A normal BizTalk environment can have many applications belonging to different business units or departments within the organization. With the BizTalk Server Administration Console, it is not possible to segregate the applications for a specific set of users — say, "user 1 should only be able to access application 1, and user 2 should be able to access application 2 and application 3 and so on". With the administration console, it is basically "All-or-Nothing". Once a user gets access to the console, he can pretty much have access to all the applications in the environment. By mistake, if the user makes any changes to any of the applications, it could lead to serious catastrophes in the business operations.

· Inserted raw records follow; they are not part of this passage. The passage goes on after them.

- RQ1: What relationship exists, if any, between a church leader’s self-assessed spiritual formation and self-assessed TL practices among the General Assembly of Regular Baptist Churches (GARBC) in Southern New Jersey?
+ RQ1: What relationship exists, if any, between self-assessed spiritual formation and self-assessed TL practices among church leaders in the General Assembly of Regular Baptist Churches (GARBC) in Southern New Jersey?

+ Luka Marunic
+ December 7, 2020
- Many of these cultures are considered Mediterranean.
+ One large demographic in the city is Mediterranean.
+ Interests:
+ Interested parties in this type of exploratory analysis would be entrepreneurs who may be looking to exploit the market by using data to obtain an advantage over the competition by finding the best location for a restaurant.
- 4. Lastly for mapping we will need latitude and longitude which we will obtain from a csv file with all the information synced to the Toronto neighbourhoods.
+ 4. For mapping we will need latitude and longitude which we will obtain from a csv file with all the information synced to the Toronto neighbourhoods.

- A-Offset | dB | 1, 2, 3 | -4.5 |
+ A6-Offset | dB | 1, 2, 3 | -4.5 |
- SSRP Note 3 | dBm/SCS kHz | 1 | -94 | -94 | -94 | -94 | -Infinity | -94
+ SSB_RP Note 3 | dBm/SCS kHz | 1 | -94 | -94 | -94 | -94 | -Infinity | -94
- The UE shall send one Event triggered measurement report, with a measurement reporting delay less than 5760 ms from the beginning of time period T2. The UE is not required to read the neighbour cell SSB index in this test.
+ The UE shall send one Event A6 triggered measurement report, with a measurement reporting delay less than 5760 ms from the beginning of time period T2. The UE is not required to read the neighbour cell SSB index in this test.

BizTalk360 solves this problem by offering a fine grained authorization module in which administrators can set specific access policies to users. Let's take a real-time scenario to understand how BizTalk360 addresses the above problem.
Use Case Scenario
Scott is the support person in ACME who is responsible to monitor the applications BizTalk EDI Application and BTS2015002_CustomerOrderRouting. He must be able to access only these applications and it is the responsibility of Bob, the Super User (administrator) to set up the access rights for Scott. To do this, Bob must,
- Log in to the application
- Click the Settings icon at the top of the page
- Click User Access Policy from the left menu bar
- Click New to add a new user (Scott) to the system
User/Group Name – Enter the user name as 'scott'
Domain Name – Enter the domain name. If setting up the user on a local machine that is not a part of the domain, enter the machine name as the domain name.
- Is Super User – This option should not be turned on since scott is a normal user and requires restricted access to the application
Environments – Select the environment for which scott needs to have access
- Click Next to set up the applications that scott access in the environment (if required)
- Select the applications BizTalk EDI Application and BTS2015002_CustomerOrderRouting that scott will have access in the environment.
- Click Next to set up the permissions
- In this section, Bob needs to select the check box against Applications under Can Action section. By doing this, Scott will only have access to the specific two applications and can perform the operations on the applications like starting/stopping the artifacts, and so on
- Click OK in the Add Permissions screen to create scott's information into the system
- Predefined User Access Profiles section lists the default access permission for different support levels. Users can also create custom profiles to Operate, Access and/or View.
Click the sliders to view the process of creating Scott's user information.
Once Scott's information is available in the system and when he logs in to BizTalk360, he will only see the selected applications and will be able to perform operations on the applications. He will not be able to see the rest of the applications in the environment.